::: Excerpted records
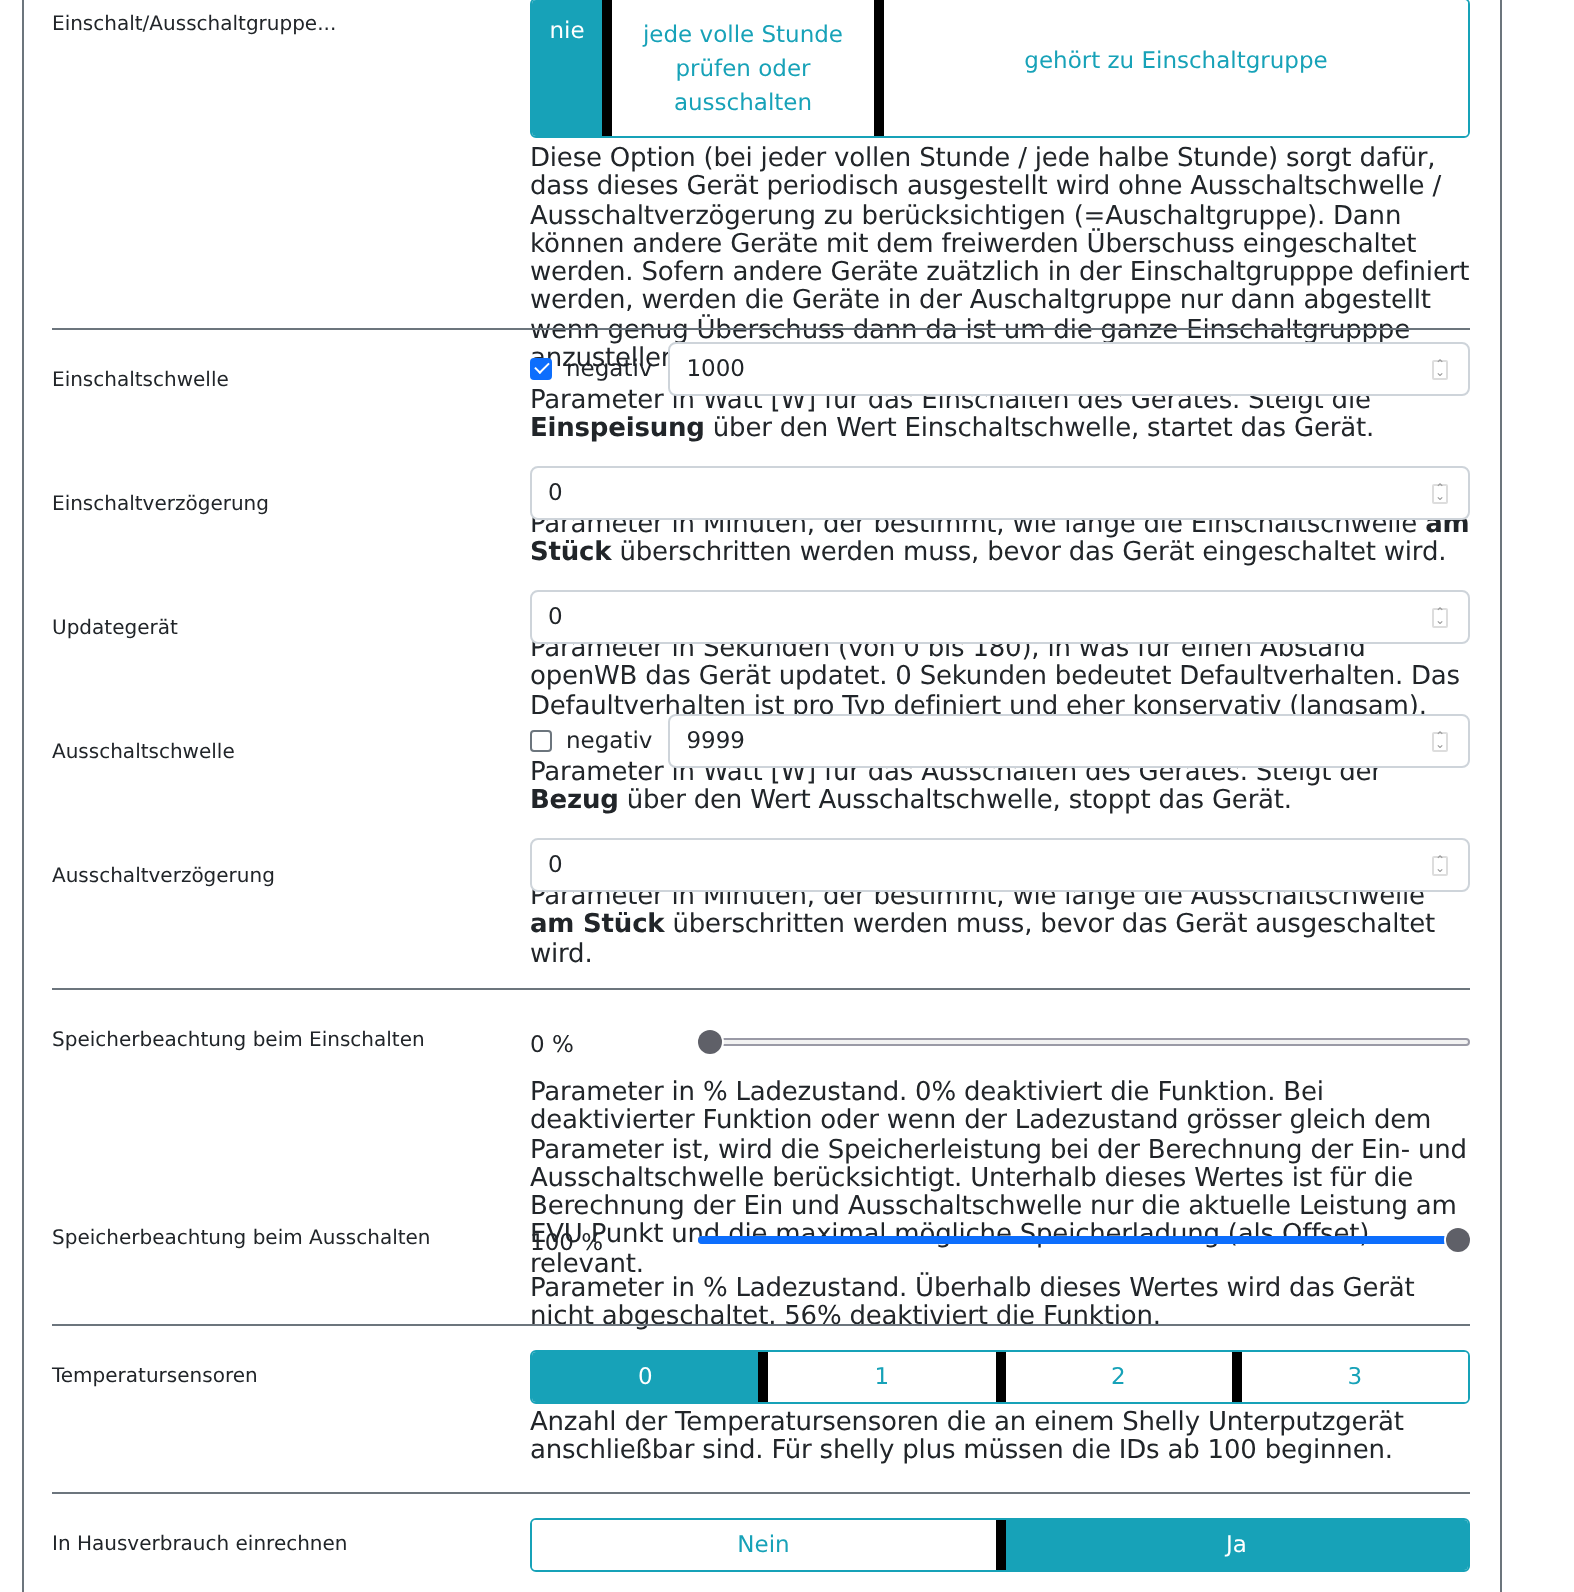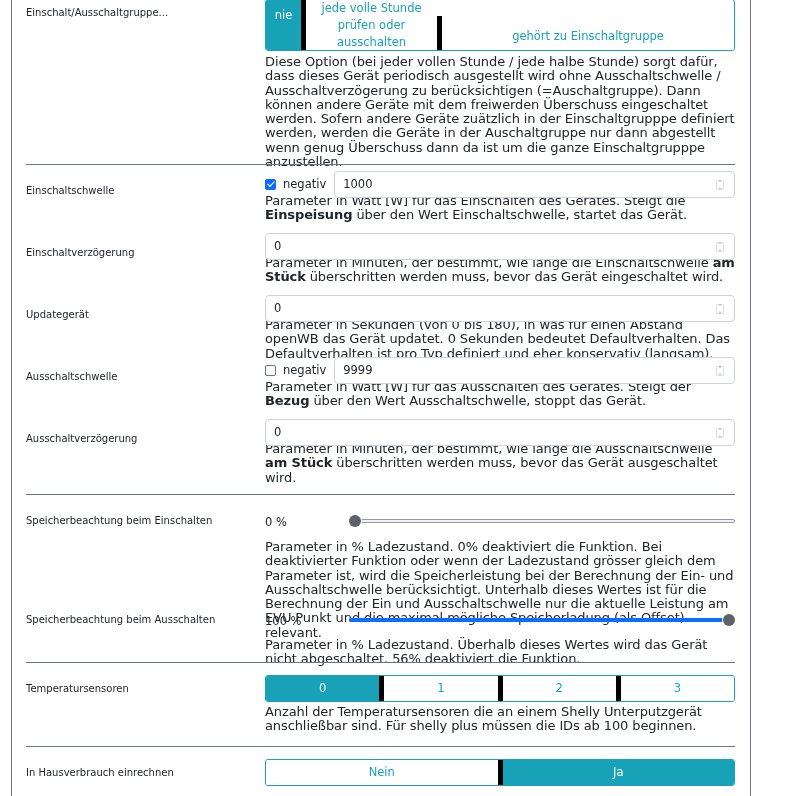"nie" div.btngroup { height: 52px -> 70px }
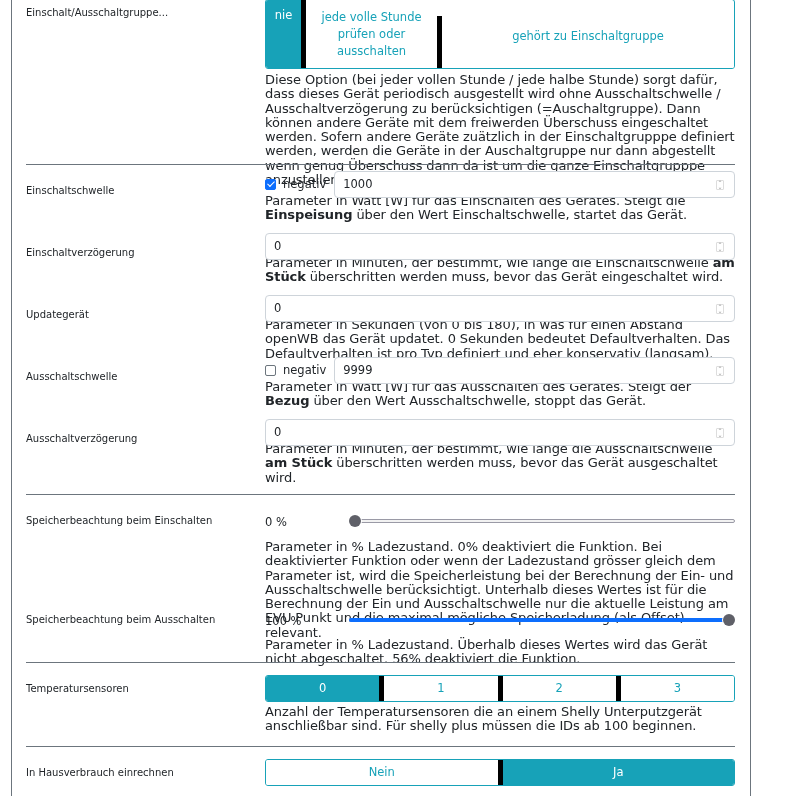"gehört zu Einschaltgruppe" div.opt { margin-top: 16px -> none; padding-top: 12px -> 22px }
::::::
::: Excerpted records
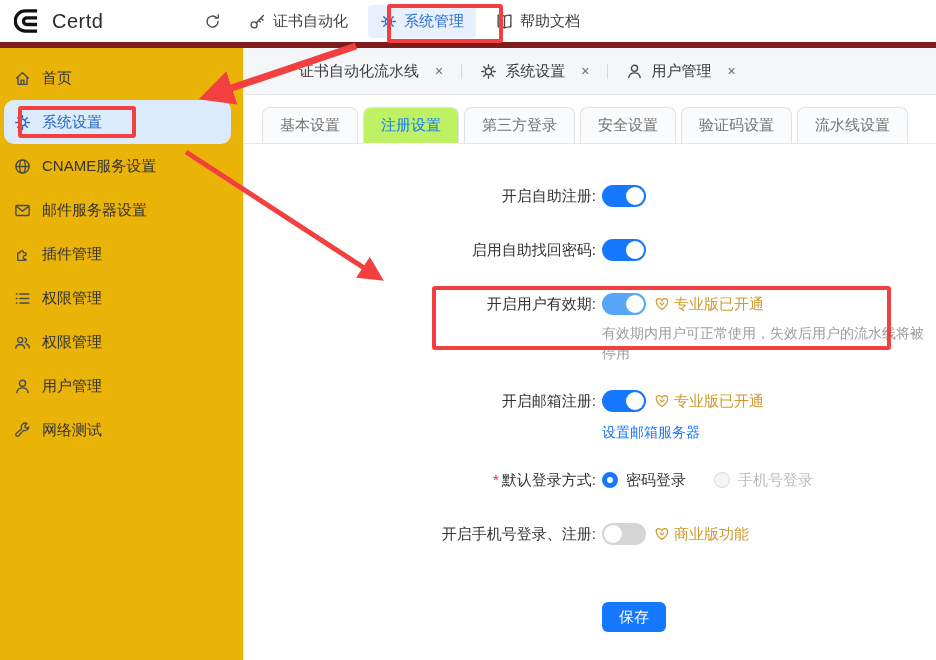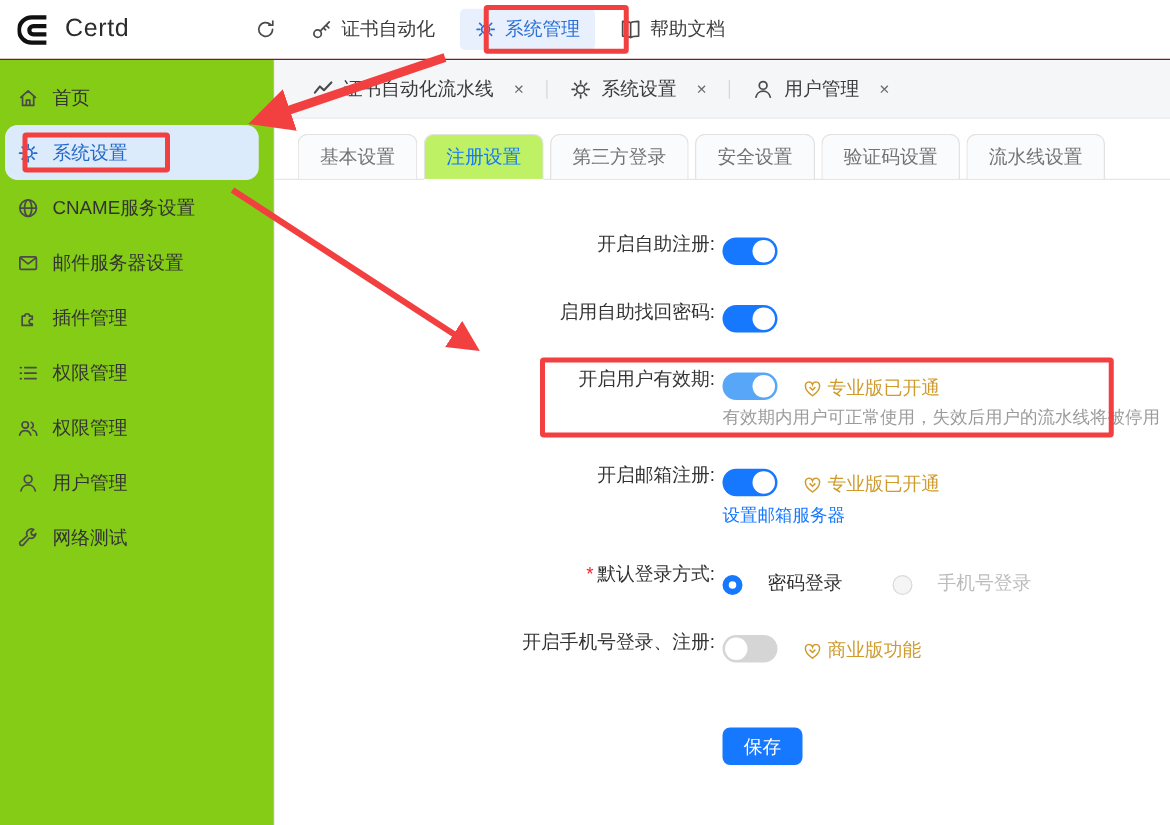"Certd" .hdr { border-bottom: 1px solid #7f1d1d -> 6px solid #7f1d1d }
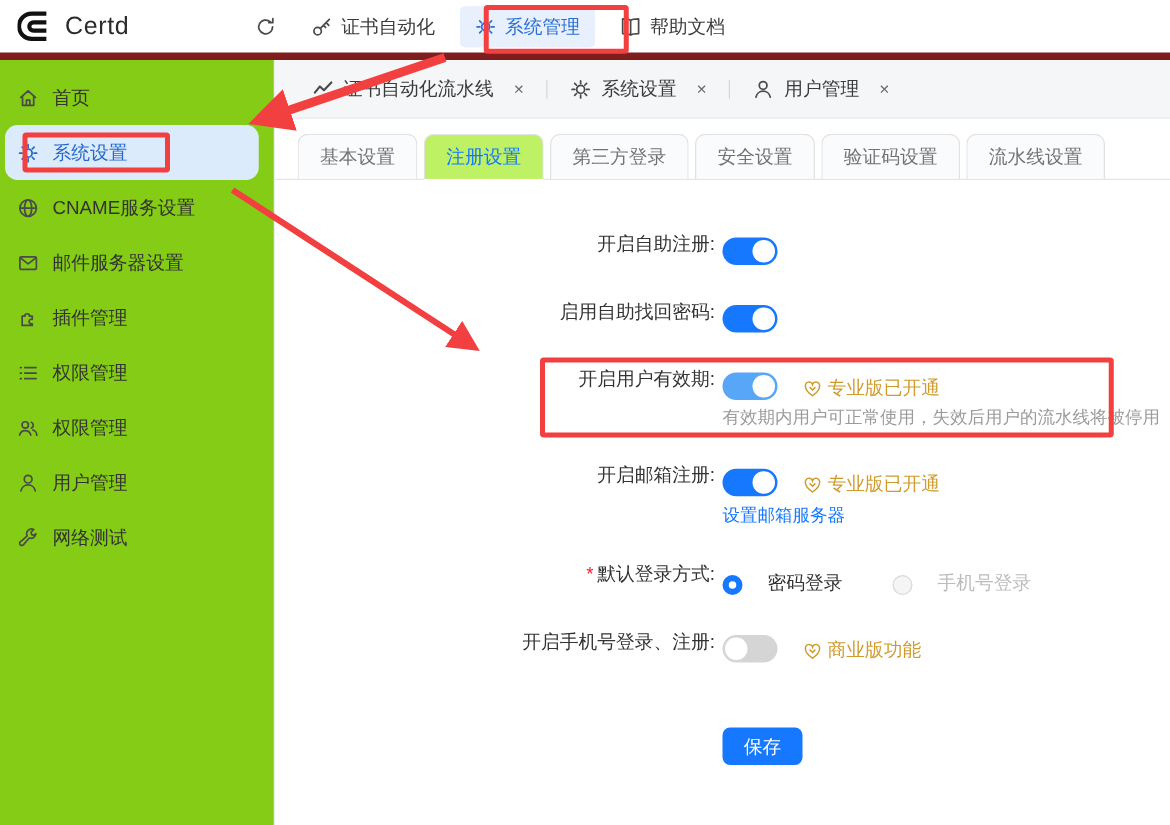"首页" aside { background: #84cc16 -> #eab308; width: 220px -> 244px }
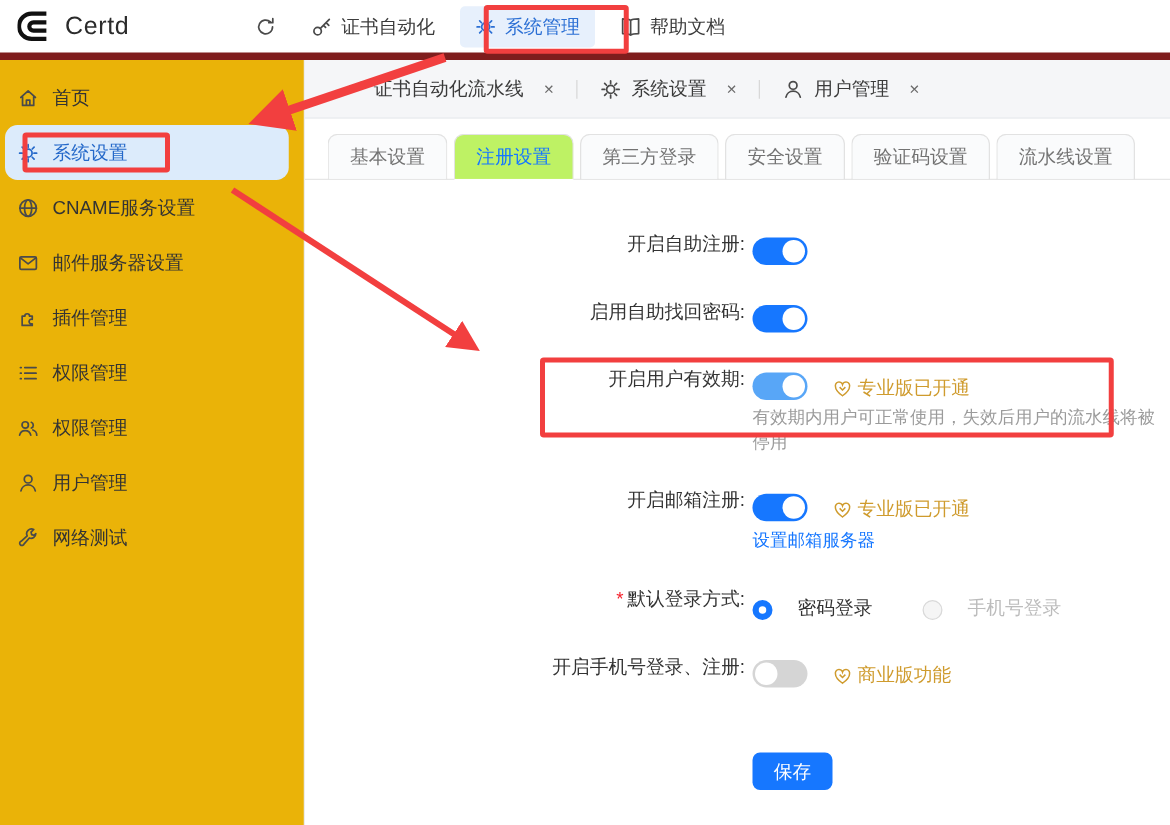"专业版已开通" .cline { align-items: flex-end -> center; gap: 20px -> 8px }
::::::
::: Excerpted records
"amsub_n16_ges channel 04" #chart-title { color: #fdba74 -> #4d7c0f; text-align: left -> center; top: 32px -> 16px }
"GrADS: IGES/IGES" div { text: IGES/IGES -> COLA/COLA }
::::::
Task details:
Could you copy each line in the listing above that includes the word "text"?

Answer to this task:
"amsub_n16_ges channel 04" #chart-title { color: #fdba74 -> #4d7c0f; text-align: left -> center; top: 32px -> 16px }
"GrADS: IGES/IGES" div { text: IGES/IGES -> COLA/COLA }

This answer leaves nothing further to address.